Personalised medicine is the buzzword that has hovered over modern medicine for years. This is because the one and the same disease can run a very different course in one patient compared to that in another. The same kind of variation is also seen with pharmaceuticals: a given pharmaceutical heals one patient, yet with the next – who exhibits exactly the same symptoms – it has no effect.

In order to find out which patients might benefit from a particular therapy, doctors and scientists will pay ever more detailed attention to it. They study genetic tissue for clues or search for biomarkers, receptors or other surface features on individual cells, so as to learn more about the disease and to treat it specifically.

A most well known example here is HER2/ neu protein, found on the surface of breast cancer cells. If production in a woman is elevated, the disease is often very aggressive. A specific medication called Herceptin is designed to help precisely these women. This medication is an antibody which specifically binds to HER2 /neu and can thus prevent the growth of tumour cells. In patients who do not have this particular characteristic, this treatment would be ineffective. Yet there are also other reasons why some therapies do not work for every patient. One of them is found in our microbiome.

Microbes affect treatment

Half of all cells in humans are bacteria. In the intestine alone gigantic colonies abound. Over the course of evolution, they have found their home in humans, in the process taking over important tasks. They keep pathogens in check, help with digestion, provide vitamins and nutrients and even have an effect on the mental state.

Scientists regularly find new processes in the body in which bacteria play a role. For some time now this has also been relevant in the treatment of diseases. As it turns out, some of these tiniest of organisms are in a position to significantly influence the success of a therapy.

The tumour cells survived

Molecular biologist Ravid Straussman from the Weizmann Institute of Science in Israel has long been researching therapeutic resistance in oncology. Together with his colleague Todd Golub from Harvard Medical School he describes in one current study that some bacteria are capable of protecting tumour cells from attack by chemotherapeutic agents.

They investigated why some tumour cells do not respond to chemotherapeutic treatments. It has long been suspected that this effect originates from non-malignant cells in the vicinity of tumour cells. In this experiment as well, the effect was clear to see: When dermal fibroblasts were cultured together with pancreatic tumour cells, the tumour cells were not able to be killed off by the chemotherapeutic agent gemcitabine.

Bacterial enzymes decomposed the active ingredient

How could that be? The team found out that fibroblasts were infected by mycoplasmas bacteria. “We almost threw them out”, recalls Straussman later. The microbes were however the answer they were looking for all the time. The bacteria metabolised the gemcitabine using the enzyme cytidine deaminase (CDD) and thus made it ineffective.

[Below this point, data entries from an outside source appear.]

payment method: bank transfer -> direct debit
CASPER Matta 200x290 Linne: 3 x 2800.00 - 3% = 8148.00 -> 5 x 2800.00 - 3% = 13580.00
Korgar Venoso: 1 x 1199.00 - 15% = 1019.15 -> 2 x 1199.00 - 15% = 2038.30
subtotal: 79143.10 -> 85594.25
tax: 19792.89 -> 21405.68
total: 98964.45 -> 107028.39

Not only cancer patients are affected

Straussmann’s observation is not an isolated case. It fits into a whole series of discoveries that show how bacteria affect therapy used against diseases. Researchers recently presented data which suggest that bacteria are responsible for causing many patients who are using the chemotherapeutic agent irinotecan to suffer from severe diarrhoea.

The reason for this is that some bacteria have enzymes that can degrade a sugar attached to the chemotherapeutic agent – and thus enormously increase the toxic effect of the drug. The absence of this appendage seems to lead to the fact that the active ingredient is not rapidly degraded in the liver, but rather can cause damage in the intestine.

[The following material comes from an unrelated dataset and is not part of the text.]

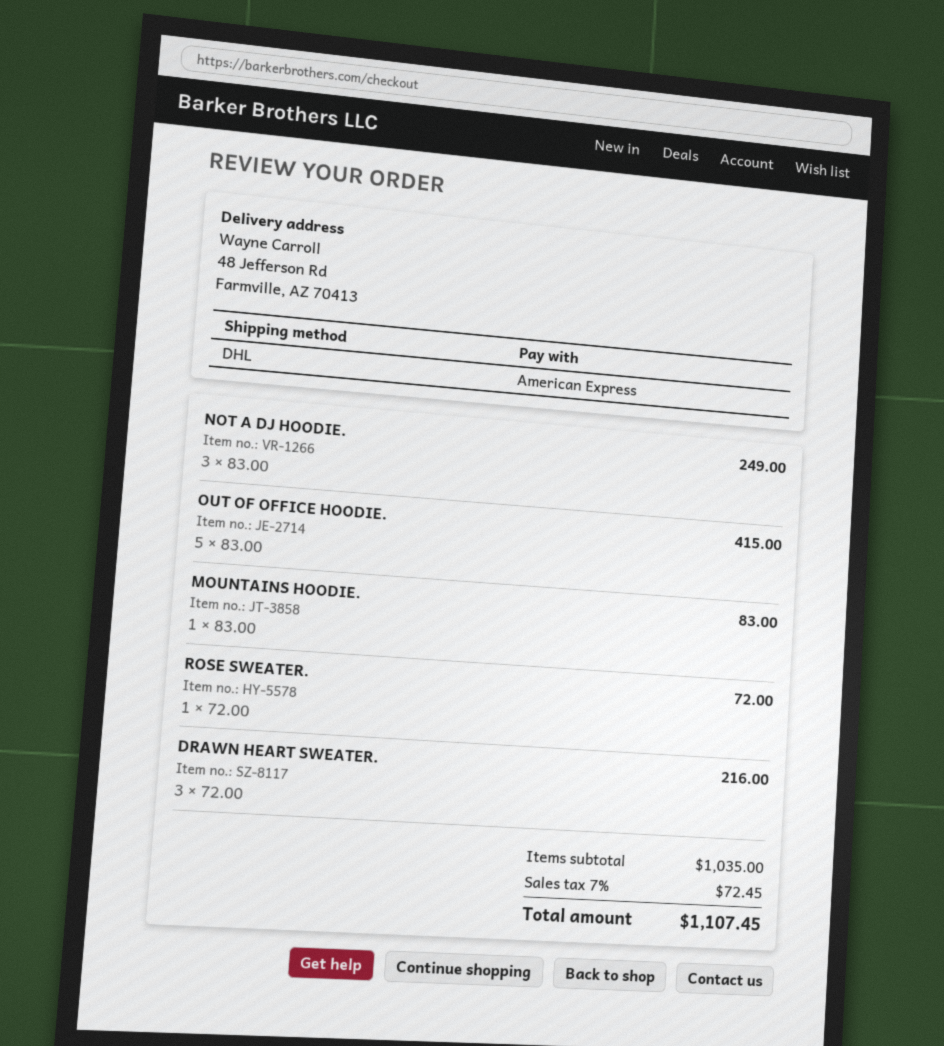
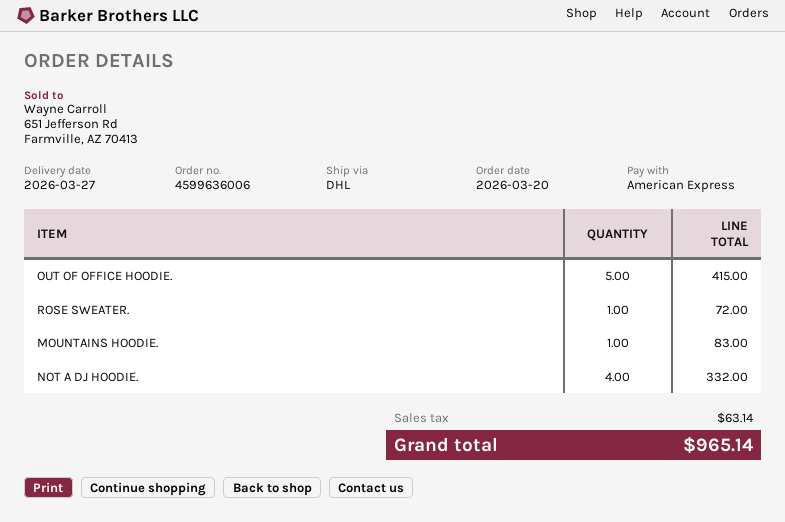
NOT A DJ HOODIE.: 3 for 249.00 -> 4 for 332.00
DRAWN HEART SWEATER.: 3 for 216.00 -> none
tax: 72.45 -> 63.14
total: 1107.45 -> 965.14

What’s more, the success of some active substances used in the treatment of cardiac diseases or Parkinson’s therapy is now known to involve bacteria. The widespread bacterium Helicobacter pylori prevents, for example, the uptake of the Parkinson’s drug levodopa. A study in the journal Science recently showed that prophylactic HIV treatment based on vaginal gel application fails in females infected with the bacterium Gardnerella. This bacterium is capable of metabolising the active ingredient tenofovir and making it ineffective.

Looking for solutions

And while science is coming across ever-new examples in which bacteria alter or eliminate the effects of medications, other research groups are trying to figure out how to stop the bacteria. Initial approaches already exist.

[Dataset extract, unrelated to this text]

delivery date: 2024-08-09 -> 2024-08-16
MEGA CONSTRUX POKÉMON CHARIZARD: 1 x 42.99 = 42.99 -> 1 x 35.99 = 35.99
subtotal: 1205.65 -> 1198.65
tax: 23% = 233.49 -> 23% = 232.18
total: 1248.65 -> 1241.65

In mice one dietary modification has already led to the colon bacterium Eggerthella lenta no longer impeding the heart medicine digoxin in its effect. The amino acid arginine prevented bacteria from putting the active ingredient out of action in affected mice. The amino acid downregulated the production of one important gene in the bacteria used in digoxin activation.

To reduce the side effects caused by bacteria during treatment with irinotecan, the biotechnology start-up Symberix is working on getting approval for a clinical trial. Cancer patients are also to be treated using a selective beta-glucuronidase inhibitor. The North Carolina company specialises in the development of microbiom-based, non-antibiotic therapies.

Using this therapeutic approach, the company is at the cutting edge of research. In particular, the treatment of cancer patients involving antibiotics is critical since they also targets beneficial bacteria. In his study Straussman showed that the cytostatically active oxaliplatin is dependent on the cooperation of bacteria from the intestine. In addition, he showed through experimental immunotherapy using CpG oligonucleotides in tumours that special bacteria are needed. These are supposed to stimulate the immune system, such that it forms the signalling substance tumour necrosis factor.

With antibiotics use, the risk would also exist that the patient could develop dangerous resistance. This would be an additional burden for a body suffering from cancer. It would be better to find an active component that blocks the enzymes of the bacteria which hinder the effects of medication.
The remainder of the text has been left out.